Modifies TreeNode.transform() to accept an f_down and f_up closures and use Transformed / TreeNodeRecursion.
Modifies Transformed enum to a new struct.
Modifies TreeNode.transform_down() and TreeNode.transform_up() to use the Transformed struct.
Alligns all apply / visit / transform / rewrite APIs to use f, f_down, f_up closure parameter names.

Are these changes tested?

Existng tests.

Are there any user-facing changes?

Yes.

Jan 17 '24 08:01 peter-toth

cc @alamb, @andygrove, @yahoNanJing, @berkaysynnada this PR is another step to cleaner TreeNode APIs.

Jan 17 '24 12:01 peter-toth

This PR:

Removes RewriteRecursion, Renames VisitRecursion to TreeNodeRecursion, Modifies TreeNodeRewriter to incorporate an f_down and f_up methods and use TreeNodeRecursion

These changes seem reasonable to me and, since they propose a similar approach to other recursive flows, they make understanding easier.

However, I am not sure about this change:

Modifies TreeNode.transform() to accept an f_down and f_up closures and use TreeNodeRecursion.

transform() is a simple method for traversing the graph with given self-concerned rules, being not interested in the type of traversal. This new version forces awareness of the traversal order, and there is also an implicit convention of traversing first bottom-up, then top-down.

Jan 17 '24 13:01 berkaysynnada

Thanks for the feedback @berkaysynnada.

transform() is a simple method for traversing the graph with given self-concerned rules, being not interested in the type of traversal. This new version forces awareness of the traversal order, and there is also an implicit convention of traversing first bottom-up, then top-down.

I feel that a simple (simpler than than TreeNodeRewriter) API that is also capable to do both direction transformation in 1 traversal would be useful but I agree, it doesn't necessarily need to replace the existing transform().

Also, just to add a bit more details to this part of the PR: While I was local testing this PR I accidentally changed all transform() to transform_down() (so not to its current aliased transform_up() implementation) and run into stack overflow errors in some tests. This suggested me that despite transform() should be used only with closures that don't require any specific direction, some invocation do require transform to do its currently defined bottom-up traversal. I'm sure that most of the transform() usescases are direction agnostic, but I feel it would be less error prone if we required explicit direction from API users.

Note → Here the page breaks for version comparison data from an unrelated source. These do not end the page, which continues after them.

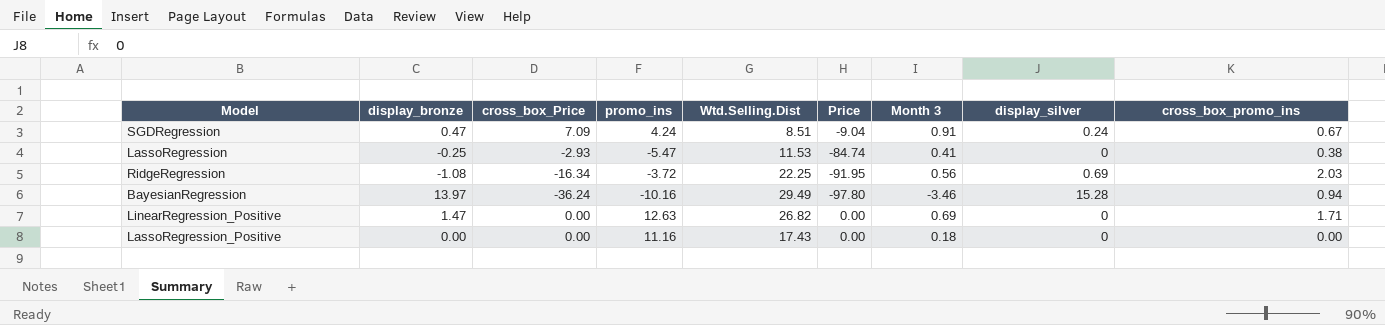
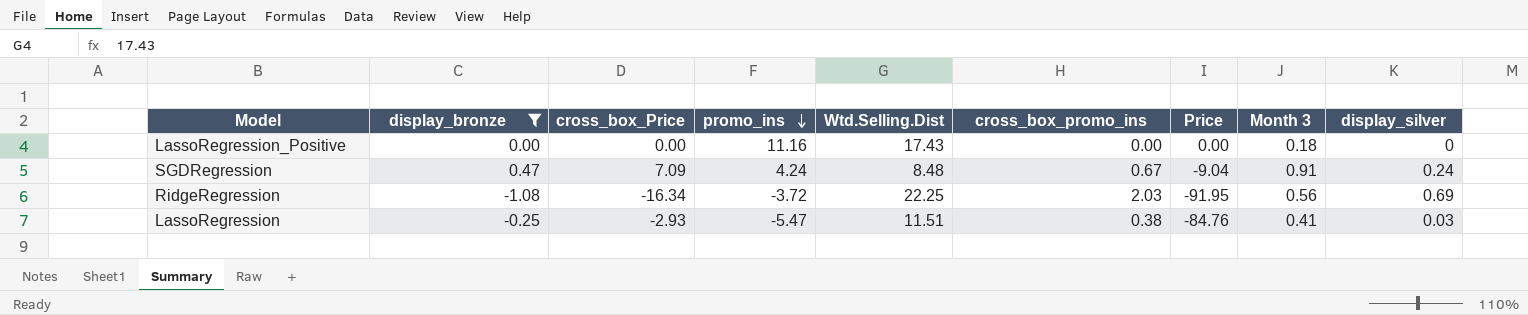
filter: none -> display_bronze <= 0.47
row order: none -> promo_ins descending
column cross_box_promo_ins | position: 9 -> 6
SGDRegression | Wtd.Selling.Dist: 8.51 -> 8.48
LassoRegression | Wtd.Selling.Dist: 11.53 -> 11.51
LassoRegression | Price: -84.74 -> -84.76
LassoRegression | display_silver: 0 -> 0.03

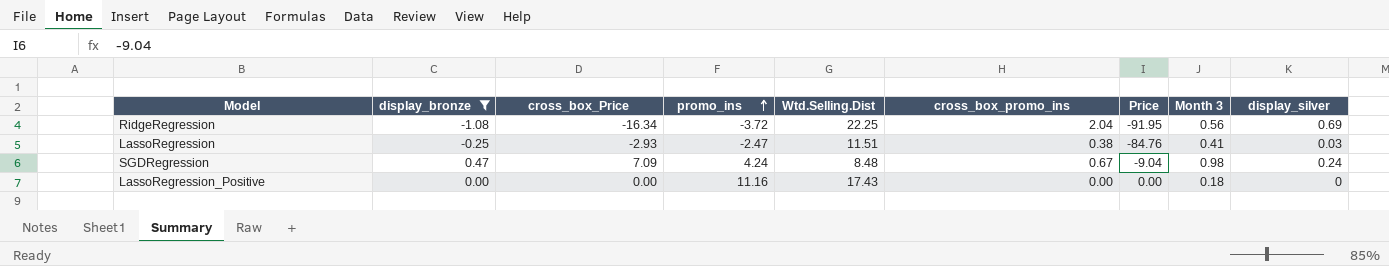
row order: promo_ins descending -> promo_ins ascending
RidgeRegression | cross_box_promo_ins: 2.03 -> 2.04
LassoRegression | promo_ins: -5.47 -> -2.47
SGDRegression | Month 3: 0.91 -> 0.98

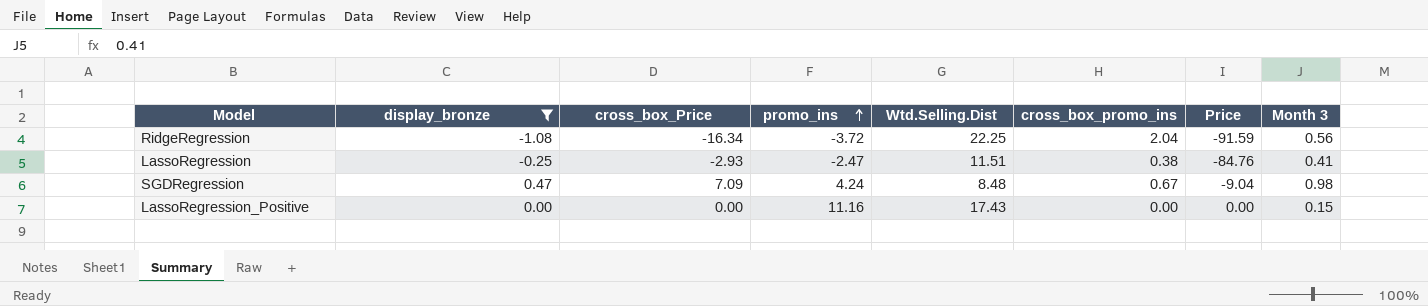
column display_silver | position: 9 -> none
RidgeRegression | Price: -91.95 -> -91.59
LassoRegression_Positive | Month 3: 0.18 -> 0.15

and there is also an implicit convention of traversing first bottom-up, then top-down.

I'm not sure I get this part.

Jan 17 '24 14:01 peter-toth

I'm not sure I get this part.

The docstring you have updated for transform() states that the order is:

1) f_down(ParentNode)
2) f_down(ChildNode1)
3) f_up(ChildNode1)
4) f_down(ChildNode2)
5) f_up(ChildNode2)
6) f_up(ParentNode)

I meant what if we intend to do such:

1) f_up(ChildNode1)
2) f_up(ChildNode2)
3) f_up(ParentNode)
4) f_down(ParentNode)
5) f_down(ChildNode1)
6) f_down(ChildNode2)

If we want to offer such a use, I think we may need to consider this way as well.

Jan 17 '24 14:01 berkaysynnada

I'm not sure I get this part.

The docstring you have updated for transform() states that the order is:
1) f_down(ParentNode)
2) f_down(ChildNode1)
3) f_up(ChildNode1)
4) f_down(ChildNode2)
5) f_up(ChildNode2)
6) f_up(ParentNode)

This is correct. This is because the proposed new transform() does only one traversal. It is exactly the same order how the old and new TreeNode::rewrite / TreeNodeRewriter worked and works.

If someone needs f_down to process all nodes atop-down nd then f_up to process all nodes bottom-up (or vice versa) then they need 2 traversals with subsequent explicit transform_down() / transform_up() calls.

Jan 17 '24 14:01 peter-toth

This is correct. This is because the proposed new transform() does only one traversal. It is exactly the same order how the old and new TreeNode::rewrite / TreeNodeRewriter worked and works.

I checked again. Yes, the order is correct. What I really meant is that when we use transform(), it is assumed that we first pass from top to bottom and then from bottom to top. But if we want to do the opposite, i.e. first from bottom to top and then from top to bottom, we cannot use this transform(), am I right?.

Since the nodes access their children, first top-down and then bottom-up traversals seem to be a single pass, doing it in reverse order is like 2 passes, but as a behavior, it may be desirable to have reverse order and should we provide a way for this?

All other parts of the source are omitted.